▸ **Task to carry out**: Copy each line of the data that has "letter" in it.

▸ **Records provided**:

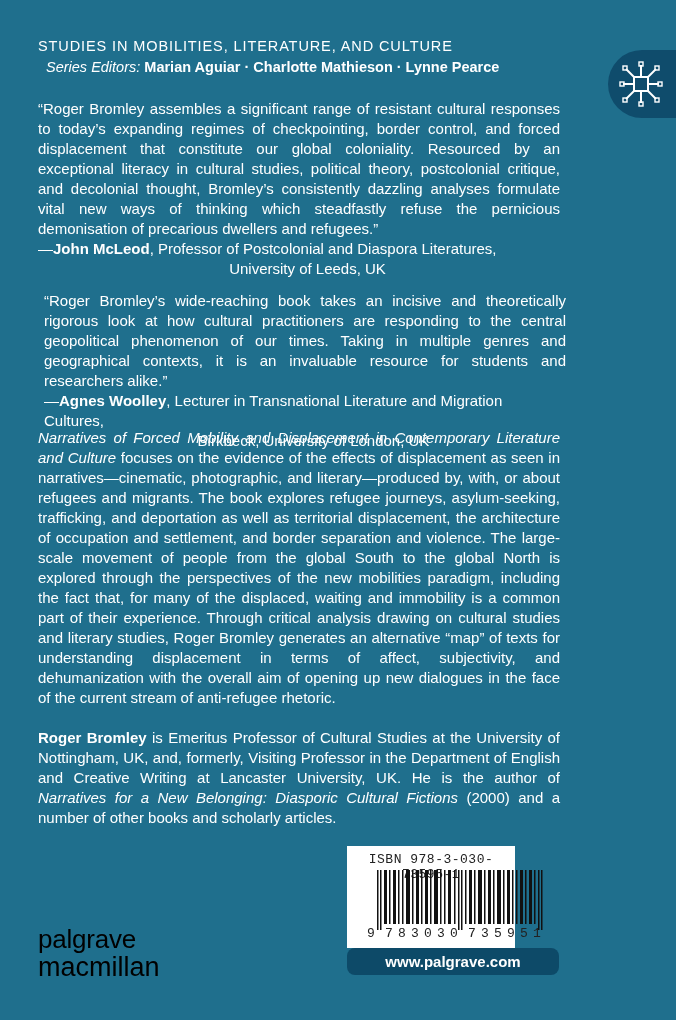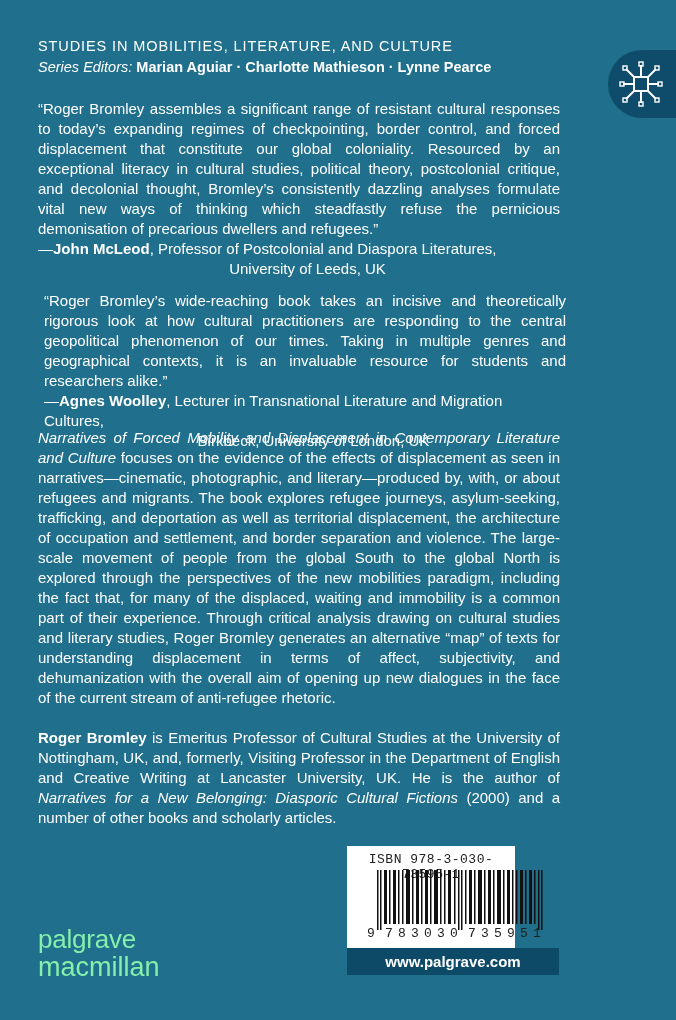--- a/index.html
+++ b/index.html
@@ -12,21 +12,21 @@
   }
   .series-title {
     position: absolute; top: 38px; left: 38px;
     font-weight: normal; font-size: 14.5px; letter-spacing: 0.9px;
     white-space: nowrap;
   }
   .series-editors {
     position: absolute; top: 59px; left: 38px;
     font-size: 14.5px; white-space: nowrap;
   }
-  .series-editors .lbl { font-style: italic; }
+  .series-editors .lbl { font-style: italic; margin-left: 8px; }
   .series-editors .names { font-weight: bold; text-align: center; }
   .logo-tab {
     position: absolute; top: 50px; left: 608px; width: 80px; height: 68px;
     background: #0f4c6c; border-radius: 34px 0 0 34px;
   }
   .logo-tab svg { position: absolute; left: 10px; top: 9px; }
 
   .block { position: absolute; left: 38px; width: 522px; font-size: 15px; line-height: 20px; }
   .block p { margin: 0; text-align: justify; }
   .quote1 { top: 99px; }
@@ -49,24 +49,24 @@
   }
   .bars { position: absolute; top: 24px; left: 30px; width: 166px; height: 60px; }
   .digits {
     position: absolute; top: 80px; left: 20px; width: 180px;
     font-family: "Liberation Mono", monospace; font-size: 13px; color: #222;
   }
   .digits span { position: absolute; top: 0; }
   .url-banner {
     position: absolute; left: 347px; top: 948px; width: 212px; height: 27px;
     background: #0d4a68; color: #fff; text-align: center;
-    font-size: 15px; line-height: 27px; font-weight: bold;
+    font-size: 15px; line-height: 27px; font-weight: bold; border-radius: 8px;
   }
   .publisher-logo {
-    position: absolute; left: 38px; top: 926px; line-height: 1; color: #86efac;
+    position: absolute; left: 38px; top: 926px; line-height: 1; color: #000000;
   }
   .publisher-logo .l1 { font-size: 26px; letter-spacing: -0.2px; display: block; }
   .publisher-logo .l2 { font-size: 27px; display: block; margin-top: 2px; }
 </style>
 </head>
 <body>
 
 <div class="series-title">STUDIES IN MOBILITIES, LITERATURE, AND CULTURE</div>
 <div class="series-editors">
   <span class="lbl">Series Editors:</span>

▸ **Output of the exercise**:
     font-weight: normal; font-size: 14.5px; letter-spacing: 0.9px;
   .publisher-logo .l1 { font-size: 26px; letter-spacing: -0.2px; display: block; }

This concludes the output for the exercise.